En toda la nación, una multitud exige la anulación de la prohibición impuesta a Palestine Action, en el marco de una amplia campaña nacional.

Cerca de 2000 miembros de Palestine Action han sido detenidos en el Reino Unido por involucrarse en protestas silenciosas y pacíficas contra la legislación que cataloga a esta agrupación como terrorista, responsabilizando al gobierno por su complicidad en el genocidio en Gaza.

Esta mañana, frente al Ministerio de Justicia, testificamos el arresto de varios individuos que, con pancartas de cartón, manifestaban su repudio al genocidio y reivindicaban su derecho a resistir, a protestar, a salvaguardar la libertad de expresión y los principios democráticos.

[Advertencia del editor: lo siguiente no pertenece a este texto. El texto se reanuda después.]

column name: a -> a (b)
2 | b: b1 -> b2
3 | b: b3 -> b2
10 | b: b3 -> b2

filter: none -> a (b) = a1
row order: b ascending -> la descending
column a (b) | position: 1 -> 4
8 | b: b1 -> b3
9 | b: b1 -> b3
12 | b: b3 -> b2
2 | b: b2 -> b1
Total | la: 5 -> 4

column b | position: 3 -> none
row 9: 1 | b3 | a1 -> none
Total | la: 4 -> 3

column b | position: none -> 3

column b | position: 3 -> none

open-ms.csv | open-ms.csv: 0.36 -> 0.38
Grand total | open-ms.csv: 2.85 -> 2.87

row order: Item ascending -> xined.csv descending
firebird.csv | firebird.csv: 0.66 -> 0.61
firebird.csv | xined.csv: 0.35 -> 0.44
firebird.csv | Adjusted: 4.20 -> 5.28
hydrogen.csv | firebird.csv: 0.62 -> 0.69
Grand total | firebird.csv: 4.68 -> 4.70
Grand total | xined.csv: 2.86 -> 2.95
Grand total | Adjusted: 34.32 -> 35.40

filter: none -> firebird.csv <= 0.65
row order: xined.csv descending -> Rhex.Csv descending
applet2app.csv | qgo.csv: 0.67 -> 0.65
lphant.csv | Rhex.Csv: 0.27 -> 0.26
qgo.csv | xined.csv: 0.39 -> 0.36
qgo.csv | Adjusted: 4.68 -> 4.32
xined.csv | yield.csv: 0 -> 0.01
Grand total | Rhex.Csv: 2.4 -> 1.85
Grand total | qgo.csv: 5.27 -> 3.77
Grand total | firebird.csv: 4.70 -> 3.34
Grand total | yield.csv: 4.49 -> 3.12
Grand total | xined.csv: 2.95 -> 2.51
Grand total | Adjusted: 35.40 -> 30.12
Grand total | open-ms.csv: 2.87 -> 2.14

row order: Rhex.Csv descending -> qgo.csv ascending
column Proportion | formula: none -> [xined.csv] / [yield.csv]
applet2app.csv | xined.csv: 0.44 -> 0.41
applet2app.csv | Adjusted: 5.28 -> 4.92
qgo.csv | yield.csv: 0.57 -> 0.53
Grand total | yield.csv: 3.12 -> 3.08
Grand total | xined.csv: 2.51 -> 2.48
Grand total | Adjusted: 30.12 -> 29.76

Esta protesta forma parte de la iniciativa «Levantar la prohibición», que se lleva a cabo entre el 18 y el 29 de noviembre en múltiples ciudades y pueblos a lo largo de las Islas Británicas, retando la decisión del gobierno del Reino Unido y alertando que «ciudadanos de a pie en toda la nación podrían ser detenidos y enfrentarse a acusaciones de terrorismo por promover la democracia, la libre expresión y por negarse a ser cómplices de genocidio».

Las autoridades han justificado los arrestos apelando a una «legislación antiterrorista» del año 2000, una medida que ha sido criticada no solo por los activistas sino también por la ONU, que señala una peligrosa confusión entre «terrorismo» y «libertad de expresión».